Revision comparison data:
--
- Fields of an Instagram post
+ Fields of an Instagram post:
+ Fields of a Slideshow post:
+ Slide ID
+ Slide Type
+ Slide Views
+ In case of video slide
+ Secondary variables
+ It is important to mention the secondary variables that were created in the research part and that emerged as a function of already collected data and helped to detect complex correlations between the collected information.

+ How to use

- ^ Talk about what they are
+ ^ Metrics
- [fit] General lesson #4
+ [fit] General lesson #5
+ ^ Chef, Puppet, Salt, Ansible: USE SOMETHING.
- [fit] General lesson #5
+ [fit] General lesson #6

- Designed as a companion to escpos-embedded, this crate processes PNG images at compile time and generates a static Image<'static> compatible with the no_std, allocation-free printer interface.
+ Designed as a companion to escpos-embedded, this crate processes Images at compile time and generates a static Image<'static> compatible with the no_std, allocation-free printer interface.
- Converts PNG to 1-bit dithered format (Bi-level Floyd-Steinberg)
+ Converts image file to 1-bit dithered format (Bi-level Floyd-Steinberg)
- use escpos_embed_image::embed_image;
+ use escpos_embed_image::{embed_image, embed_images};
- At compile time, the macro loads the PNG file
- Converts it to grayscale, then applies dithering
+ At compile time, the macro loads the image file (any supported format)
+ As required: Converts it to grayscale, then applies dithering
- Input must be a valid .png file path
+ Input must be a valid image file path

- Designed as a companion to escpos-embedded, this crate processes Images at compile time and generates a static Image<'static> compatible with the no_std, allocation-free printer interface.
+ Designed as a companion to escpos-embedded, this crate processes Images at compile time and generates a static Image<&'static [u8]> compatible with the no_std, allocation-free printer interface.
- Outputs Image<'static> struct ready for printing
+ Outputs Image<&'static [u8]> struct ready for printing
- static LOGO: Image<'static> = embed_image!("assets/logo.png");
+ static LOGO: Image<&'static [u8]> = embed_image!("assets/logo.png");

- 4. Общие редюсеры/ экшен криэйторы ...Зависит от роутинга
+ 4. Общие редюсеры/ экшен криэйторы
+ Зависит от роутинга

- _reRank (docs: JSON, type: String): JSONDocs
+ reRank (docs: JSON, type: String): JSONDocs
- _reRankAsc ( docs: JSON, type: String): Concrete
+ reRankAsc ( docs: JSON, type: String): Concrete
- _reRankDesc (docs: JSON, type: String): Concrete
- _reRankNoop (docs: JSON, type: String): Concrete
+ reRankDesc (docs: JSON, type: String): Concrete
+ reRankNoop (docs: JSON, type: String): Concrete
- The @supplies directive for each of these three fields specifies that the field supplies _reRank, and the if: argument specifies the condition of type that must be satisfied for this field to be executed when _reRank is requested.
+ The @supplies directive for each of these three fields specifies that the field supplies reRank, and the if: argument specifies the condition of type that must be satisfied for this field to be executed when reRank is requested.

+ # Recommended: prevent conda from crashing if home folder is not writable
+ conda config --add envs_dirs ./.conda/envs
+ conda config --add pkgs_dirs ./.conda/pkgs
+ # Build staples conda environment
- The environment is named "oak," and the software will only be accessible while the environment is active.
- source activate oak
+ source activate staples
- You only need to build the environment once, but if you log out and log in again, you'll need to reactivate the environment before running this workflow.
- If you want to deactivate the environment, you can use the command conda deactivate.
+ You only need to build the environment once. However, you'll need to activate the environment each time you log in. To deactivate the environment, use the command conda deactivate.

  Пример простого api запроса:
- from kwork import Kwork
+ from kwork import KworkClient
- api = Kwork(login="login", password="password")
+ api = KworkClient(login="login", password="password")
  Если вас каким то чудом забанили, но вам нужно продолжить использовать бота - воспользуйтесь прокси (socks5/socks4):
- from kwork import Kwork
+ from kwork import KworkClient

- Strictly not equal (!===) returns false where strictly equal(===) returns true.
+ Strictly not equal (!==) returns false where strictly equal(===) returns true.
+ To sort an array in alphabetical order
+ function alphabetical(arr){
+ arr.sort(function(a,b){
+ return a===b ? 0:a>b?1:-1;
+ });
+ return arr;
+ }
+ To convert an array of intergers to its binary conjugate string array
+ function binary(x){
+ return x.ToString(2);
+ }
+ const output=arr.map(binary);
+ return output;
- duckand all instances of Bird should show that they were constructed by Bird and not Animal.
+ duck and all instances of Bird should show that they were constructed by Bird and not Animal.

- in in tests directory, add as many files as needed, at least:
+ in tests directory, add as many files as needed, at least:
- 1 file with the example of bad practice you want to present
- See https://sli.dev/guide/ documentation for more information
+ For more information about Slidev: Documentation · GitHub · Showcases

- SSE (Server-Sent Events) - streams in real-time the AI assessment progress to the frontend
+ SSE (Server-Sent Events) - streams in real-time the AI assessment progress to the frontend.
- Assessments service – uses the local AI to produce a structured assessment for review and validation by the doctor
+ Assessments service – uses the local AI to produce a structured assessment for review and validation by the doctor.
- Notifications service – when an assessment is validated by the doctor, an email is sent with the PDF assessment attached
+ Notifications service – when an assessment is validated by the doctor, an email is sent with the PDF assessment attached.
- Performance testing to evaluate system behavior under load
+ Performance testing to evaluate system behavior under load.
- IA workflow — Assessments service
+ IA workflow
--
## WHAT YOU SHOULD DO
Could you write out all the entries exactly as given?

## SOLUTION FOR THIS PROBLEM
- Fields of an Instagram post
+ Fields of an Instagram post:
+ Fields of a Slideshow post:
+ Slide ID
+ Slide Type
+ Slide Views
+ In case of video slide
+ Secondary variables
+ It is important to mention the secondary variables that were created in the research part and that emerged as a function of already collected data and helped to detect complex correlations between the collected information.

+ How to use

- ^ Talk about what they are
+ ^ Metrics
- [fit] General lesson #4
+ [fit] General lesson #5
+ ^ Chef, Puppet, Salt, Ansible: USE SOMETHING.
- [fit] General lesson #5
+ [fit] General lesson #6

- Designed as a companion to escpos-embedded, this crate processes PNG images at compile time and generates a static Image<'static> compatible with the no_std, allocation-free printer interface.
+ Designed as a companion to escpos-embedded, this crate processes Images at compile time and generates a static Image<'static> compatible with the no_std, allocation-free printer interface.
- Converts PNG to 1-bit dithered format (Bi-level Floyd-Steinberg)
+ Converts image file to 1-bit dithered format (Bi-level Floyd-Steinberg)
- use escpos_embed_image::embed_image;
+ use escpos_embed_image::{embed_image, embed_images};
- At compile time, the macro loads the PNG file
- Converts it to grayscale, then applies dithering
+ At compile time, the macro loads the image file (any supported format)
+ As required: Converts it to grayscale, then applies dithering
- Input must be a valid .png file path
+ Input must be a valid image file path

- Designed as a companion to escpos-embedded, this crate processes Images at compile time and generates a static Image<'static> compatible with the no_std, allocation-free printer interface.
+ Designed as a companion to escpos-embedded, this crate processes Images at compile time and generates a static Image<&'static [u8]> compatible with the no_std, allocation-free printer interface.
- Outputs Image<'static> struct ready for printing
+ Outputs Image<&'static [u8]> struct ready for printing
- static LOGO: Image<'static> = embed_image!("assets/logo.png");
+ static LOGO: Image<&'static [u8]> = embed_image!("assets/logo.png");

- 4. Общие редюсеры/ экшен криэйторы ...Зависит от роутинга
+ 4. Общие редюсеры/ экшен криэйторы
+ Зависит от роутинга

- _reRank (docs: JSON, type: String): JSONDocs
+ reRank (docs: JSON, type: String): JSONDocs
- _reRankAsc ( docs: JSON, type: String): Concrete
+ reRankAsc ( docs: JSON, type: String): Concrete
- _reRankDesc (docs: JSON, type: String): Concrete
- _reRankNoop (docs: JSON, type: String): Concrete
+ reRankDesc (docs: JSON, type: String): Concrete
+ reRankNoop (docs: JSON, type: String): Concrete
- The @supplies directive for each of these three fields specifies that the field supplies _reRank, and the if: argument specifies the condition of type that must be satisfied for this field to be executed when _reRank is requested.
+ The @supplies directive for each of these three fields specifies that the field supplies reRank, and the if: argument specifies the condition of type that must be satisfied for this field to be executed when reRank is requested.

+ # Recommended: prevent conda from crashing if home folder is not writable
+ conda config --add envs_dirs ./.conda/envs
+ conda config --add pkgs_dirs ./.conda/pkgs
+ # Build staples conda environment
- The environment is named "oak," and the software will only be accessible while the environment is active.
- source activate oak
+ source activate staples
- You only need to build the environment once, but if you log out and log in again, you'll need to reactivate the environment before running this workflow.
- If you want to deactivate the environment, you can use the command conda deactivate.
+ You only need to build the environment once. However, you'll need to activate the environment each time you log in. To deactivate the environment, use the command conda deactivate.

  Пример простого api запроса:
- from kwork import Kwork
+ from kwork import KworkClient
- api = Kwork(login="login", password="password")
+ api = KworkClient(login="login", password="password")
  Если вас каким то чудом забанили, но вам нужно продолжить использовать бота - воспользуйтесь прокси (socks5/socks4):
- from kwork import Kwork
+ from kwork import KworkClient

- Strictly not equal (!===) returns false where strictly equal(===) returns true.
+ Strictly not equal (!==) returns false where strictly equal(===) returns true.
+ To sort an array in alphabetical order
+ function alphabetical(arr){
+ arr.sort(function(a,b){
+ return a===b ? 0:a>b?1:-1;
+ });
+ return arr;
+ }
+ To convert an array of intergers to its binary conjugate string array
+ function binary(x){
+ return x.ToString(2);
+ }
+ const output=arr.map(binary);
+ return output;
- duckand all instances of Bird should show that they were constructed by Bird and not Animal.
+ duck and all instances of Bird should show that they were constructed by Bird and not Animal.

- in in tests directory, add as many files as needed, at least:
+ in tests directory, add as many files as needed, at least:
- 1 file with the example of bad practice you want to present
- See https://sli.dev/guide/ documentation for more information
+ For more information about Slidev: Documentation · GitHub · Showcases

- SSE (Server-Sent Events) - streams in real-time the AI assessment progress to the frontend
+ SSE (Server-Sent Events) - streams in real-time the AI assessment progress to the frontend.
- Assessments service – uses the local AI to produce a structured assessment for review and validation by the doctor
+ Assessments service – uses the local AI to produce a structured assessment for review and validation by the doctor.
- Notifications service – when an assessment is validated by the doctor, an email is sent with the PDF assessment attached
+ Notifications service – when an assessment is validated by the doctor, an email is sent with the PDF assessment attached.
- Performance testing to evaluate system behavior under load
+ Performance testing to evaluate system behavior under load.
- IA workflow — Assessments service
+ IA workflow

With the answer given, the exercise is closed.